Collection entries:
>>

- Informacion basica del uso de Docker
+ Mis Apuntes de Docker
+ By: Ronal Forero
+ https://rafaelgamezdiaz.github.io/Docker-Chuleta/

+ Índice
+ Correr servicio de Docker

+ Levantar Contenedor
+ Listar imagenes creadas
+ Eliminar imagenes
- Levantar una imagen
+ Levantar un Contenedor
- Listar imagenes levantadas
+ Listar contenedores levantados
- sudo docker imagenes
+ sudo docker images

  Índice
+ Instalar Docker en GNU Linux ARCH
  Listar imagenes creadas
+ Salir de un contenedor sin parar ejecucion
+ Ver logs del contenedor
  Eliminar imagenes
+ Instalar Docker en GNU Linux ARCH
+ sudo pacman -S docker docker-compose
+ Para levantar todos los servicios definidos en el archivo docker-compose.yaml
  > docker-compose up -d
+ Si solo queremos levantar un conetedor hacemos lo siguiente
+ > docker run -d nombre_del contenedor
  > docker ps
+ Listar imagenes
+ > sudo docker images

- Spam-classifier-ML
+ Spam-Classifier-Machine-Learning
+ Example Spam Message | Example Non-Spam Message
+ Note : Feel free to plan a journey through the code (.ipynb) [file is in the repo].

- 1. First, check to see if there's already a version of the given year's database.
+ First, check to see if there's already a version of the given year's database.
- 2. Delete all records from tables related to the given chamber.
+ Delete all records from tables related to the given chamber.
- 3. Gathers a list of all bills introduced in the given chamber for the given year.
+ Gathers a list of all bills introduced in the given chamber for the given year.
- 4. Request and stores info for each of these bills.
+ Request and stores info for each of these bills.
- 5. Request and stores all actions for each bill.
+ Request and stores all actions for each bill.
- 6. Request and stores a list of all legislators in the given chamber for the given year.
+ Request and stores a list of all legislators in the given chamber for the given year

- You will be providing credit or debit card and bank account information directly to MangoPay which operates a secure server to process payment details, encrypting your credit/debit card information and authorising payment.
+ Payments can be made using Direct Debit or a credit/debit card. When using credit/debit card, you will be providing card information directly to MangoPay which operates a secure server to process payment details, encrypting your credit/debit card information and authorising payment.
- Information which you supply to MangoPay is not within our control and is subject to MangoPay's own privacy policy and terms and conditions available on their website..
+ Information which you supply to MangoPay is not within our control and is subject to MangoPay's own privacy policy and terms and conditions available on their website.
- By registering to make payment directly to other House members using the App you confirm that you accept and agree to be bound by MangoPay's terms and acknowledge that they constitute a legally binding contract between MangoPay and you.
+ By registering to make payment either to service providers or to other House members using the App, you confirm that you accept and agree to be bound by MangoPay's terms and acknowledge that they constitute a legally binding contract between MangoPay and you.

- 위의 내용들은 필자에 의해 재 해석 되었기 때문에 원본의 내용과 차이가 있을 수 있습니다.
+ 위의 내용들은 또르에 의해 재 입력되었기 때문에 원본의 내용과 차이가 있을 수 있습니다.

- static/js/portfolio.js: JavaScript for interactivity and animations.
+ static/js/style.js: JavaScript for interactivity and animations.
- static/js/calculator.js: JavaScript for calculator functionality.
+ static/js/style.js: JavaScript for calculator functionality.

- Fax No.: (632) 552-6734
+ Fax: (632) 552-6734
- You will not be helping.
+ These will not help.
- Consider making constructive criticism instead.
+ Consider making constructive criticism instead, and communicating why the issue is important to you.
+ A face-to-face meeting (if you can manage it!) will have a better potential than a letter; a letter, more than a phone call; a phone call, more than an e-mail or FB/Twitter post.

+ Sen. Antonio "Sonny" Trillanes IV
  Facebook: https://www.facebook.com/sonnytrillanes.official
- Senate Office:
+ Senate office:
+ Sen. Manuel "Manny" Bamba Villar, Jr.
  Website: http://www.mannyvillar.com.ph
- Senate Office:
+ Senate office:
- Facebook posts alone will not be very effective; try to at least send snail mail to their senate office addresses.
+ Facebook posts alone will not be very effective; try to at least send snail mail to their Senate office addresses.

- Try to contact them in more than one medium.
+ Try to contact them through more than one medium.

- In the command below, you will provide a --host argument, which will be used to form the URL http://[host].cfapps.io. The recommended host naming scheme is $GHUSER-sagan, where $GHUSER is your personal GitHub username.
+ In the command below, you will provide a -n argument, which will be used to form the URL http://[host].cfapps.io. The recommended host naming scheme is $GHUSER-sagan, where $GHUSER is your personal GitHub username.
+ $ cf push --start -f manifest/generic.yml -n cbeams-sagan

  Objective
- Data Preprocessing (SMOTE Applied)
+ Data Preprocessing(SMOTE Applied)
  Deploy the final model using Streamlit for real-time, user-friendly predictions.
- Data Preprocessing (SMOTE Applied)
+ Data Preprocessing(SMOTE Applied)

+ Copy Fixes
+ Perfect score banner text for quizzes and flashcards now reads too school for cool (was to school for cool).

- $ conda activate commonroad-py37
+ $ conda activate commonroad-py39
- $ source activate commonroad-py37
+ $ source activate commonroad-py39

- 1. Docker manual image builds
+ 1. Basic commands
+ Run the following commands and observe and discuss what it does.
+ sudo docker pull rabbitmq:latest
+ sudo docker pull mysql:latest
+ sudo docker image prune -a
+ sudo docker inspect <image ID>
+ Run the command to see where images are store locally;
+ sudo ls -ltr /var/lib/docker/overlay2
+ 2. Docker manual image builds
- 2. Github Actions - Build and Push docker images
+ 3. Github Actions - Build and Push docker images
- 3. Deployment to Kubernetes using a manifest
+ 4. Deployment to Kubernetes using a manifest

<<

■ What you are asked to do
Your answer must be an exact copy of every record.

■ Solution for this problem
- Informacion basica del uso de Docker
+ Mis Apuntes de Docker
+ By: Ronal Forero
+ https://rafaelgamezdiaz.github.io/Docker-Chuleta/

+ Índice
+ Correr servicio de Docker

+ Levantar Contenedor
+ Listar imagenes creadas
+ Eliminar imagenes
- Levantar una imagen
+ Levantar un Contenedor
- Listar imagenes levantadas
+ Listar contenedores levantados
- sudo docker imagenes
+ sudo docker images

  Índice
+ Instalar Docker en GNU Linux ARCH
  Listar imagenes creadas
+ Salir de un contenedor sin parar ejecucion
+ Ver logs del contenedor
  Eliminar imagenes
+ Instalar Docker en GNU Linux ARCH
+ sudo pacman -S docker docker-compose
+ Para levantar todos los servicios definidos en el archivo docker-compose.yaml
  > docker-compose up -d
+ Si solo queremos levantar un conetedor hacemos lo siguiente
+ > docker run -d nombre_del contenedor
  > docker ps
+ Listar imagenes
+ > sudo docker images

- Spam-classifier-ML
+ Spam-Classifier-Machine-Learning
+ Example Spam Message | Example Non-Spam Message
+ Note : Feel free to plan a journey through the code (.ipynb) [file is in the repo].

- 1. First, check to see if there's already a version of the given year's database.
+ First, check to see if there's already a version of the given year's database.
- 2. Delete all records from tables related to the given chamber.
+ Delete all records from tables related to the given chamber.
- 3. Gathers a list of all bills introduced in the given chamber for the given year.
+ Gathers a list of all bills introduced in the given chamber for the given year.
- 4. Request and stores info for each of these bills.
+ Request and stores info for each of these bills.
- 5. Request and stores all actions for each bill.
+ Request and stores all actions for each bill.
- 6. Request and stores a list of all legislators in the given chamber for the given year.
+ Request and stores a list of all legislators in the given chamber for the given year

- You will be providing credit or debit card and bank account information directly to MangoPay which operates a secure server to process payment details, encrypting your credit/debit card information and authorising payment.
+ Payments can be made using Direct Debit or a credit/debit card. When using credit/debit card, you will be providing card information directly to MangoPay which operates a secure server to process payment details, encrypting your credit/debit card information and authorising payment.
- Information which you supply to MangoPay is not within our control and is subject to MangoPay's own privacy policy and terms and conditions available on their website..
+ Information which you supply to MangoPay is not within our control and is subject to MangoPay's own privacy policy and terms and conditions available on their website.
- By registering to make payment directly to other House members using the App you confirm that you accept and agree to be bound by MangoPay's terms and acknowledge that they constitute a legally binding contract between MangoPay and you.
+ By registering to make payment either to service providers or to other House members using the App, you confirm that you accept and agree to be bound by MangoPay's terms and acknowledge that they constitute a legally binding contract between MangoPay and you.

- 위의 내용들은 필자에 의해 재 해석 되었기 때문에 원본의 내용과 차이가 있을 수 있습니다.
+ 위의 내용들은 또르에 의해 재 입력되었기 때문에 원본의 내용과 차이가 있을 수 있습니다.

- static/js/portfolio.js: JavaScript for interactivity and animations.
+ static/js/style.js: JavaScript for interactivity and animations.
- static/js/calculator.js: JavaScript for calculator functionality.
+ static/js/style.js: JavaScript for calculator functionality.

- Fax No.: (632) 552-6734
+ Fax: (632) 552-6734
- You will not be helping.
+ These will not help.
- Consider making constructive criticism instead.
+ Consider making constructive criticism instead, and communicating why the issue is important to you.
+ A face-to-face meeting (if you can manage it!) will have a better potential than a letter; a letter, more than a phone call; a phone call, more than an e-mail or FB/Twitter post.

+ Sen. Antonio "Sonny" Trillanes IV
  Facebook: https://www.facebook.com/sonnytrillanes.official
- Senate Office:
+ Senate office:
+ Sen. Manuel "Manny" Bamba Villar, Jr.
  Website: http://www.mannyvillar.com.ph
- Senate Office:
+ Senate office:
- Facebook posts alone will not be very effective; try to at least send snail mail to their senate office addresses.
+ Facebook posts alone will not be very effective; try to at least send snail mail to their Senate office addresses.

- Try to contact them in more than one medium.
+ Try to contact them through more than one medium.

- In the command below, you will provide a --host argument, which will be used to form the URL http://[host].cfapps.io. The recommended host naming scheme is $GHUSER-sagan, where $GHUSER is your personal GitHub username.
+ In the command below, you will provide a -n argument, which will be used to form the URL http://[host].cfapps.io. The recommended host naming scheme is $GHUSER-sagan, where $GHUSER is your personal GitHub username.
+ $ cf push --start -f manifest/generic.yml -n cbeams-sagan

  Objective
- Data Preprocessing (SMOTE Applied)
+ Data Preprocessing(SMOTE Applied)
  Deploy the final model using Streamlit for real-time, user-friendly predictions.
- Data Preprocessing (SMOTE Applied)
+ Data Preprocessing(SMOTE Applied)

+ Copy Fixes
+ Perfect score banner text for quizzes and flashcards now reads too school for cool (was to school for cool).

- $ conda activate commonroad-py37
+ $ conda activate commonroad-py39
- $ source activate commonroad-py37
+ $ source activate commonroad-py39

- 1. Docker manual image builds
+ 1. Basic commands
+ Run the following commands and observe and discuss what it does.
+ sudo docker pull rabbitmq:latest
+ sudo docker pull mysql:latest
+ sudo docker image prune -a
+ sudo docker inspect <image ID>
+ Run the command to see where images are store locally;
+ sudo ls -ltr /var/lib/docker/overlay2
+ 2. Docker manual image builds
- 2. Github Actions - Build and Push docker images
+ 3. Github Actions - Build and Push docker images
- 3. Deployment to Kubernetes using a manifest
+ 4. Deployment to Kubernetes using a manifest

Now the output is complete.